• _WHAT TO DO_:
Draw out every line with the word "background" from the listing below.
- - -
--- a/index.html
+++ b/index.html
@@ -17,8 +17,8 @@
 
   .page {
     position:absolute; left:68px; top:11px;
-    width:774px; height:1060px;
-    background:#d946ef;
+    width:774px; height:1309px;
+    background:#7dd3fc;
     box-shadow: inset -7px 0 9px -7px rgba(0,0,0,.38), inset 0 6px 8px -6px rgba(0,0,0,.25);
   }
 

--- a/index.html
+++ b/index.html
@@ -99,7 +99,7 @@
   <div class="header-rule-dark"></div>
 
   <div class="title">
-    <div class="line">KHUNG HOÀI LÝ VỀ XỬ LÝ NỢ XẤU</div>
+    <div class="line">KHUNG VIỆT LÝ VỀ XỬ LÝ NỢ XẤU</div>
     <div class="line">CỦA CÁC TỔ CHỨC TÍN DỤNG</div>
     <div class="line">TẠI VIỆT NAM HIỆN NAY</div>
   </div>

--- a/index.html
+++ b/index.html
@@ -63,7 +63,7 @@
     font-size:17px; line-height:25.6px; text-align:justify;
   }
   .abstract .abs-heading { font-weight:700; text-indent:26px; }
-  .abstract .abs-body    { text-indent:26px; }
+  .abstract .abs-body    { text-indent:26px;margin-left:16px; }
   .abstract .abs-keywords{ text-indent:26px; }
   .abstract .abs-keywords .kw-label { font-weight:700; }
- - -
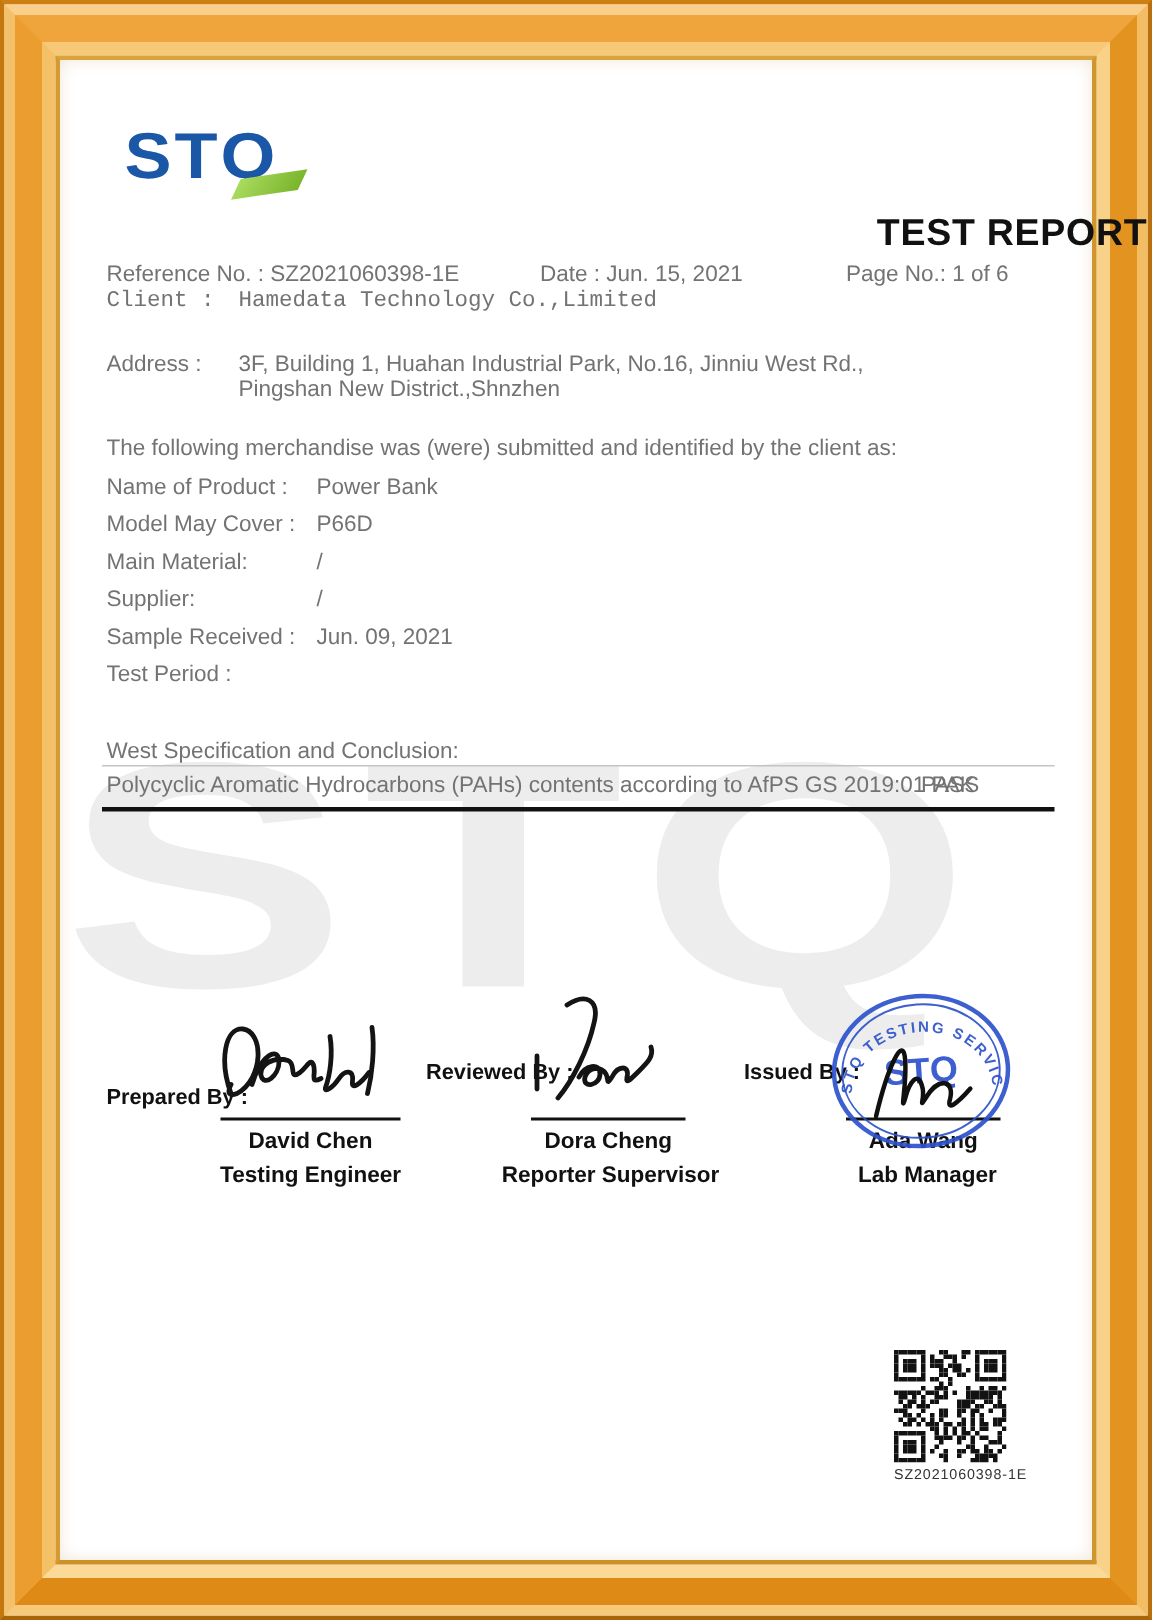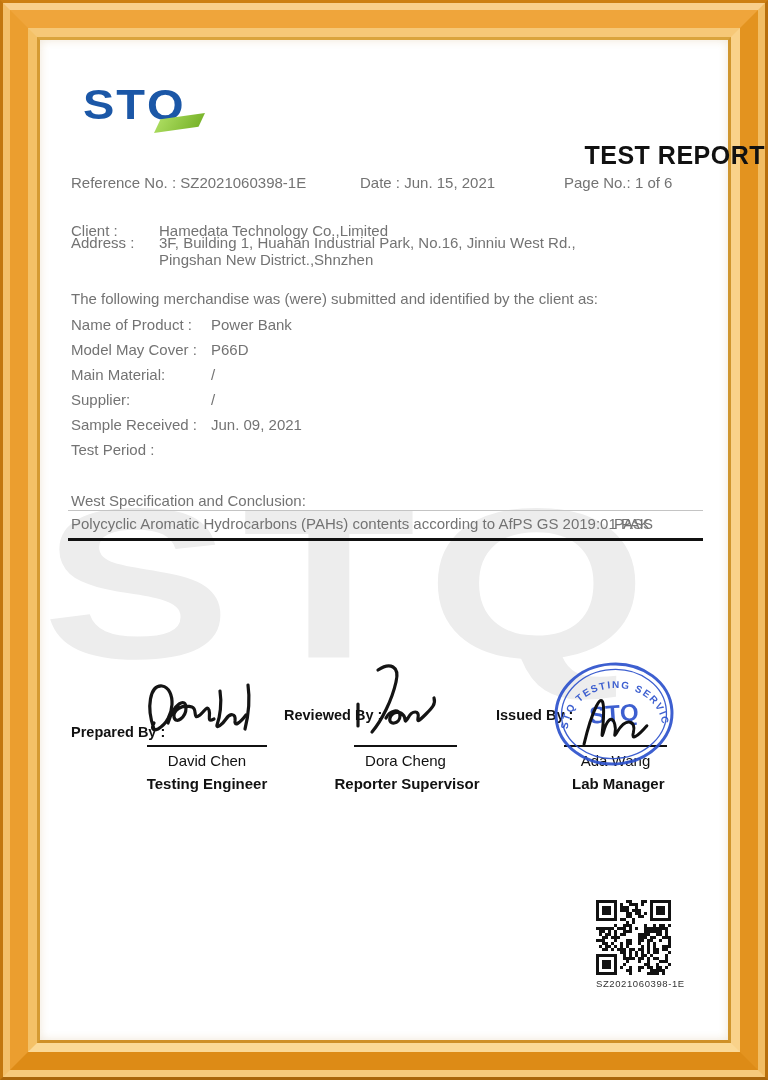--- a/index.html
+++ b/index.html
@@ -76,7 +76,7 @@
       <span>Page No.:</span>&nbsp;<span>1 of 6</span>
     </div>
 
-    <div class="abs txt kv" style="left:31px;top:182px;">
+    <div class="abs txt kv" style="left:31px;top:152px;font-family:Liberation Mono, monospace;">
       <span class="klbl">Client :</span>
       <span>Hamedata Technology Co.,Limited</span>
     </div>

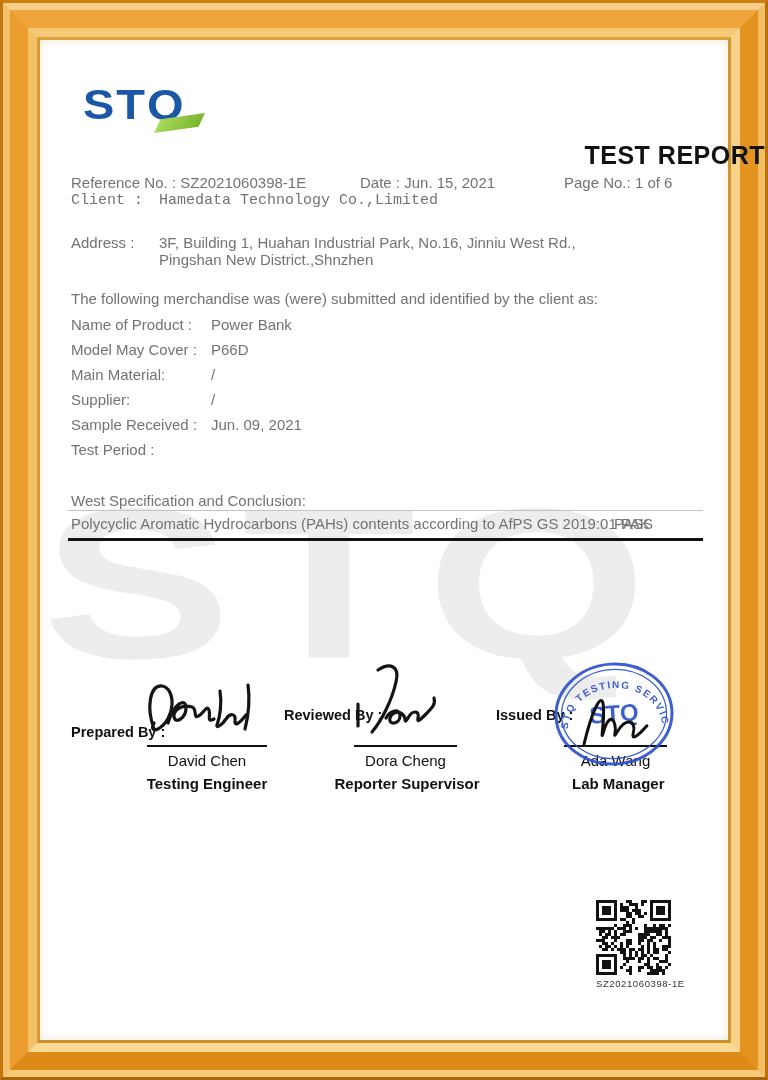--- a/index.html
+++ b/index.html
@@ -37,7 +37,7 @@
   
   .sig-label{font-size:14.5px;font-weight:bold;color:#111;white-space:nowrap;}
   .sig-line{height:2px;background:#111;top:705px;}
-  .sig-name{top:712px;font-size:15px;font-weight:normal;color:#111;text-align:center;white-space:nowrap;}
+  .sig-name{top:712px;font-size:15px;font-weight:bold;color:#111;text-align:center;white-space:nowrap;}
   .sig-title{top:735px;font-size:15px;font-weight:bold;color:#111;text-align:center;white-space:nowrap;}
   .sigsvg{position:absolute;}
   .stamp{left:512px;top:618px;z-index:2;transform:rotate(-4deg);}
- - -
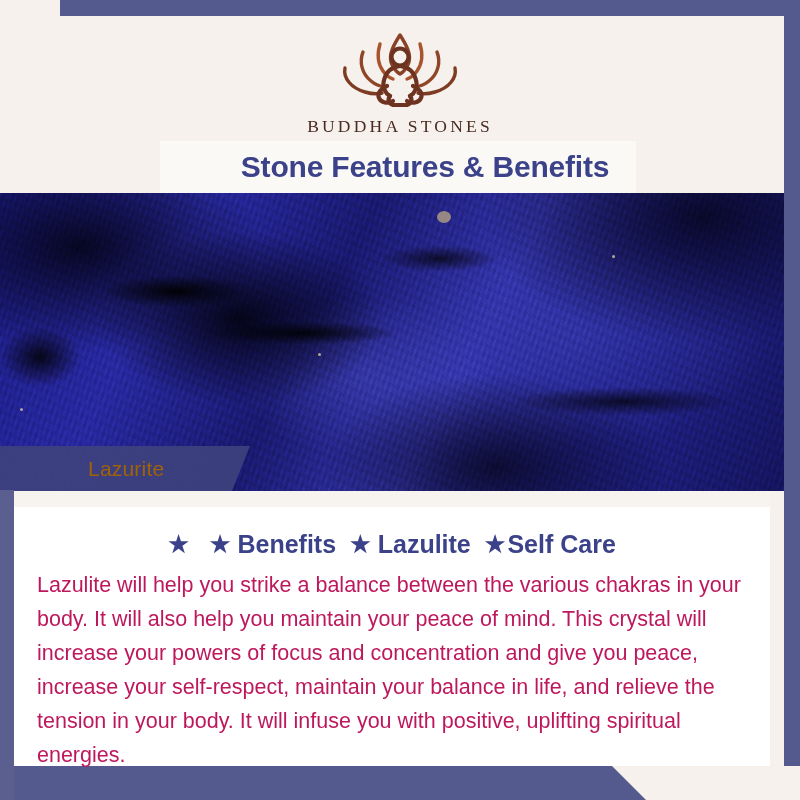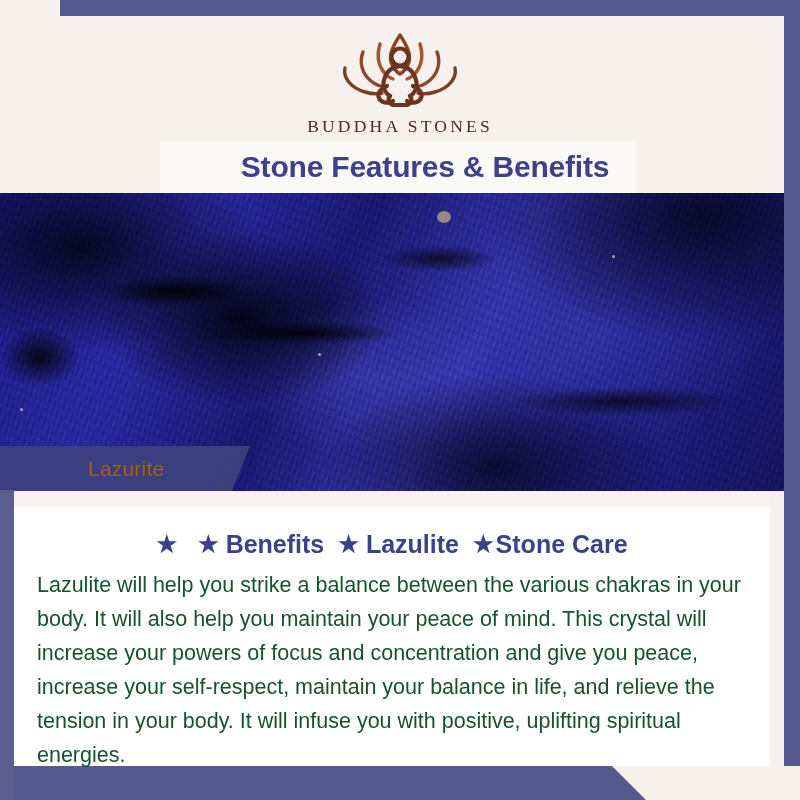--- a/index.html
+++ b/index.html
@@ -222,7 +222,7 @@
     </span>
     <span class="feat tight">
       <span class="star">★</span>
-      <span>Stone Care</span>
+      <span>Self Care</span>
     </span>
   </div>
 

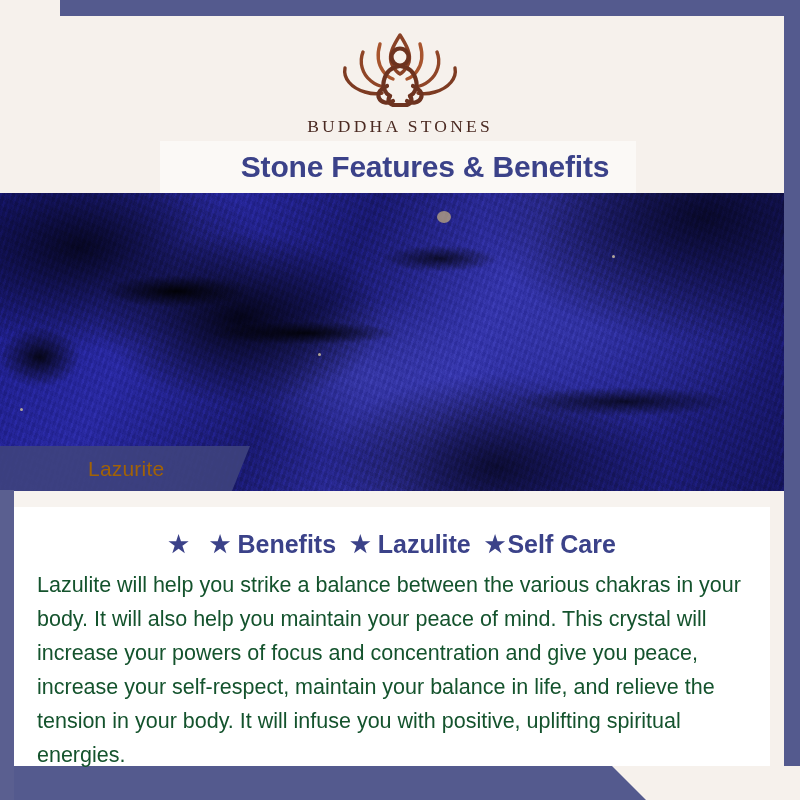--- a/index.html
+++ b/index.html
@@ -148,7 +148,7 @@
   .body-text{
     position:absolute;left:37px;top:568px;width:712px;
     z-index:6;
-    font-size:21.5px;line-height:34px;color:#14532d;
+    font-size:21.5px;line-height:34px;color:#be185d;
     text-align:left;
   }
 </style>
- - -
• _OUTPUT BELOW_:
-    background:#d946ef;
+    background:#7dd3fc;
   .sig-line{height:2px;background:#111;top:705px;}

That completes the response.